Mark McNairy New Amsterdam was an English and American inspired footwear range as the first component of his eponymous label. The shoes — which are made in Northamptonshire, England — are split into two sections. The first group, called Red Brick Soul, features a selection of dirty bucks, saddle shoes, chukka boots and loafers that all sport the red brick colored sole. Alternatively, the New England Collection features a selection of more formal designs that mix traditional English and American styles in a rather tongue-in-cheek manner.
In 2005, McNairy was hired to update the American brand J. Press, by introducing, according to the men's fashion trade publication DNR, an "updated collection of sportswear and tailored clothing."

A J. Press plaid sport coat from the fall collection.

McNairy was hired to the American tailored clothing company Southwick to help reintroduce the Lawrence, Massachusetts based brand to a new customer.

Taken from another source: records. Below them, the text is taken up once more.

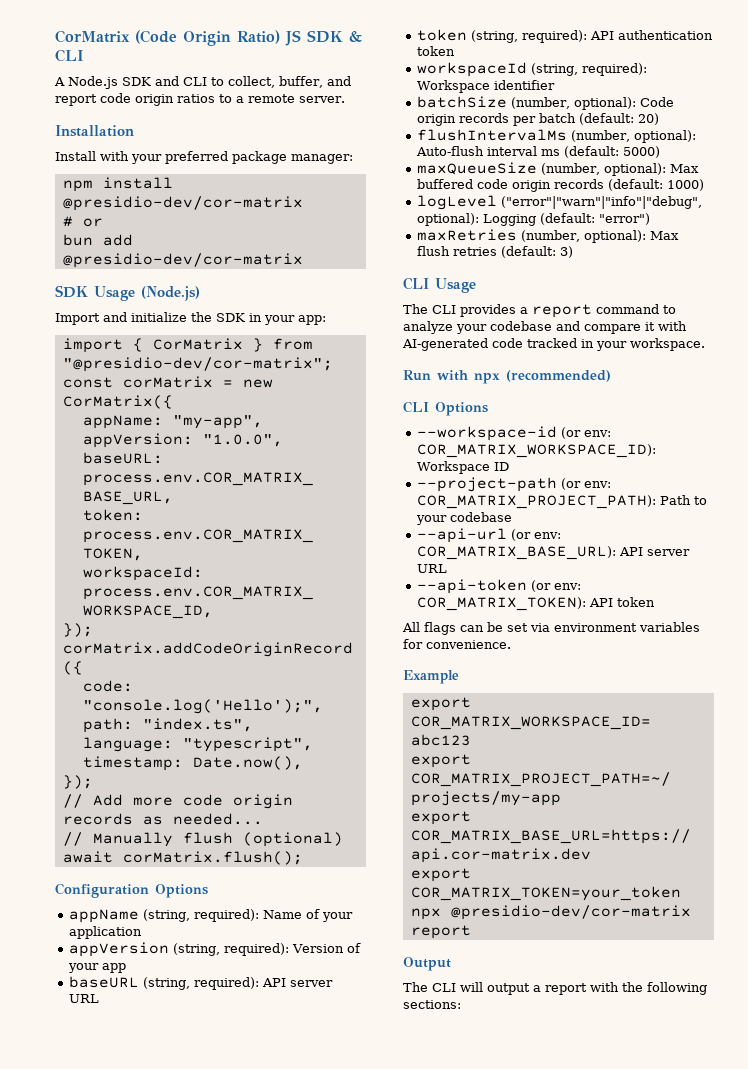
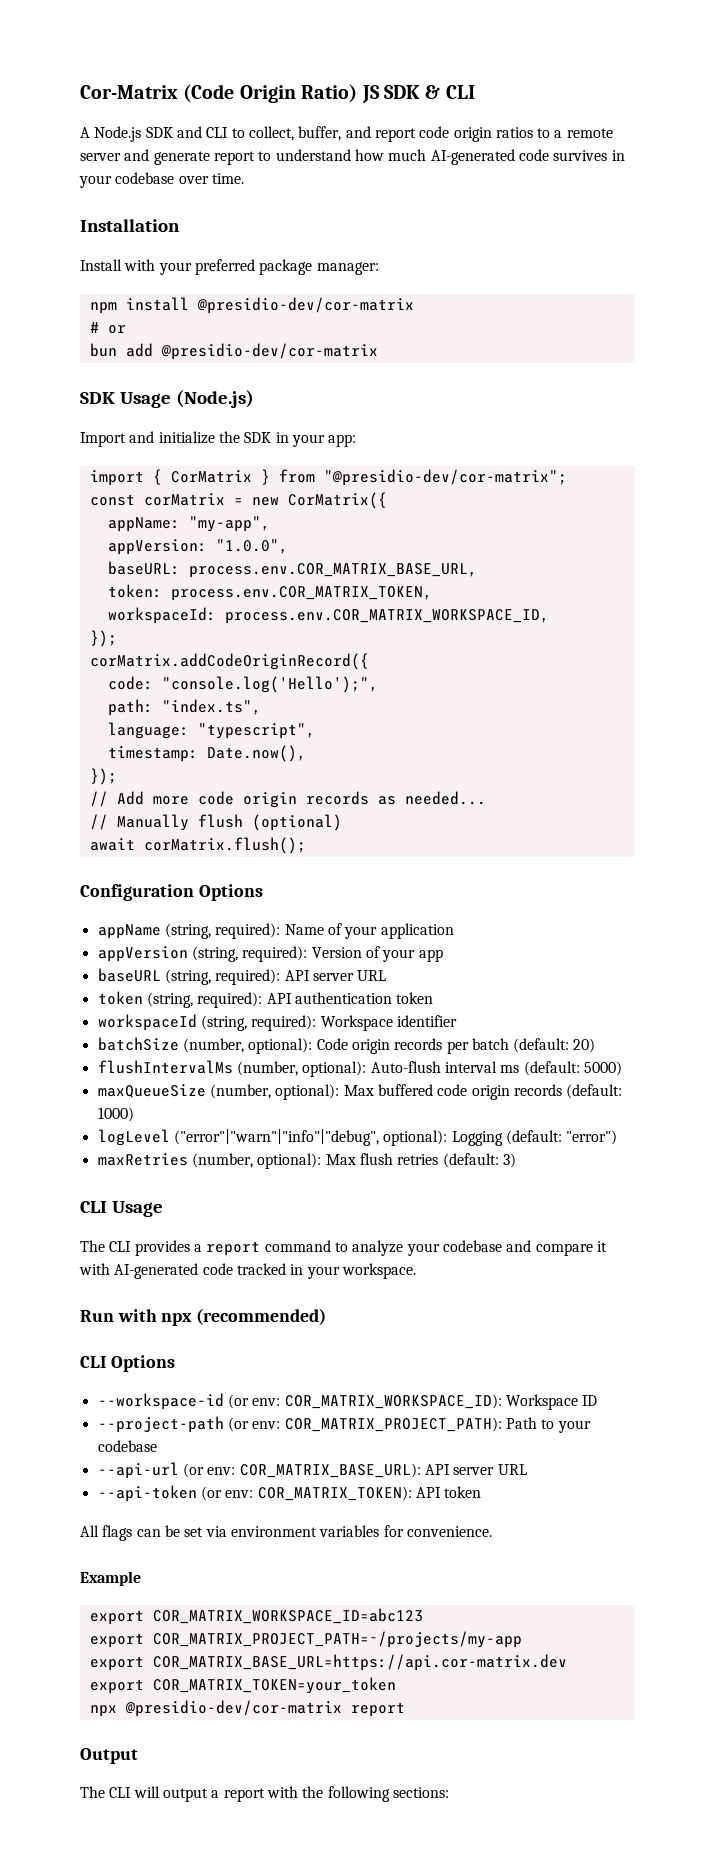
- CorMatrix (Code Origin Ratio) JS SDK & CLI
+ Cor-Matrix (Code Origin Ratio) JS SDK & CLI
- A Node.js SDK and CLI to collect, buffer, and report code origin ratios to a remote server.
+ A Node.js SDK and CLI to collect, buffer, and report code origin ratios to a remote server and generate report to understand how much AI-generated code survives in your codebase over time.

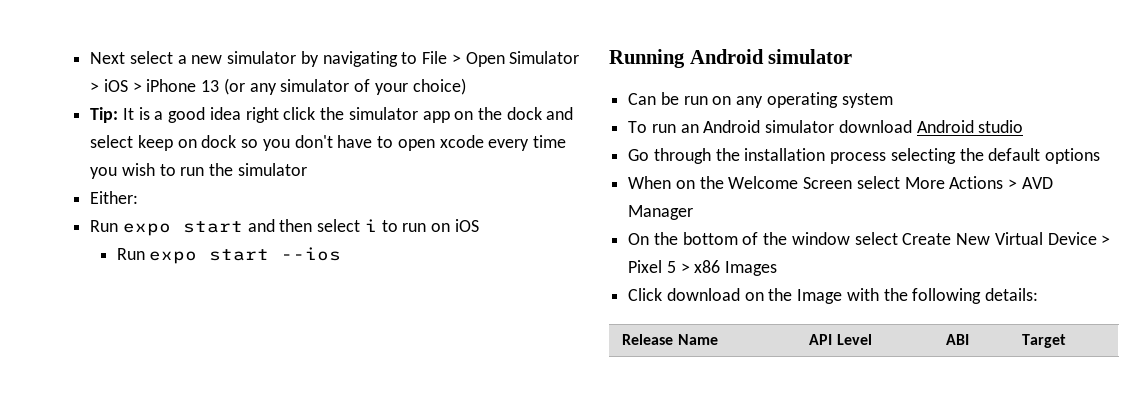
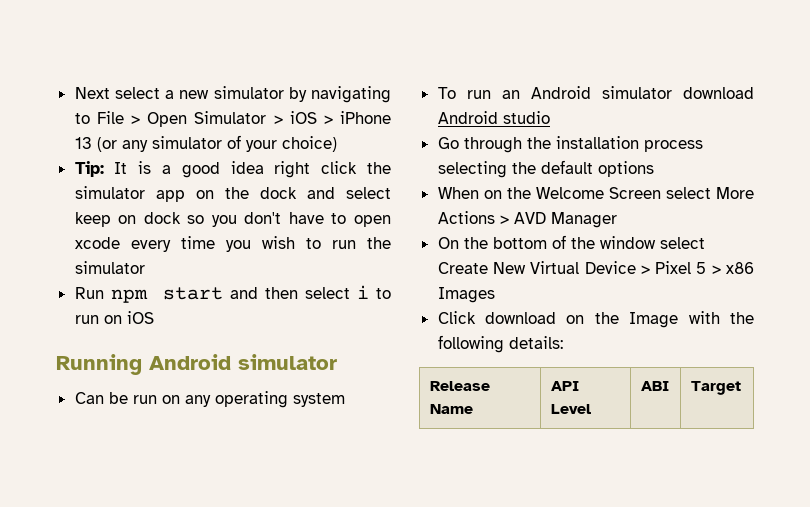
- Either:
- Run expo start and then select i to run on iOS
+ Run npm start and then select i to run on iOS
- Run expo start --ios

McNairy was tasked with the responsibility to reinvigorate the seventy-nine-year-old brand. During his tenure with Southwick, McNairy worked to add interesting fabrications and detailing into the collection. McNairy also directed the redesign the companies' website with a fresh look to build buzz around the label. McNairy was also instrumental in collaborating with the brand Engineered Garments for their spring/summer 2009 collection.

McNairy has been featured in American publications like The New York Times, GQ, Details, VMan, The Washington Post and many others. McNairy's work has also been featured in Japanese publications such as Men's Ex, Free & Easy and Men's Non-no.

In September 2006, McNairy was quoted in an article from The New York Times Magazine about the growing popularity of Ivy League style and classic American brands like J. Press.

"The young customers we have now are, like, really hip kids," says Mark McNairy, the new design director at J. Press, which has been dressing blue bloods since Theodore Roosevelt was in office. The company deliberately keeps its stuffy shops limited to New Haven; Cambridge, Mass.; New York; and Washington — the better to hook Ivy Leaguers on its blazers and "shaggy dog" wool sweaters before they head off to run the world. However, McNairy has decided not to ignore his more fashion-literate patrons. A recent addition to the J. Press line of icon-emblazoned neckties is one with skulls and crossbones, not a nod to Yale's secret society but a wink to the new customer who has a closet full of ironic T-shirts.

In 2012 McNairy put out a T-shirt design featuring capital bold-faced print "MANIFEST DESTINY". (Manifest Destiny was the belief widely held by Anglo-Americans in the 19th century that they were the divinely destined inheritors of the American continent. Thus, the violent colonization of and genocide against Native Americans at the hands of Anglo-Americans was also considered to be "divinely" ordained.)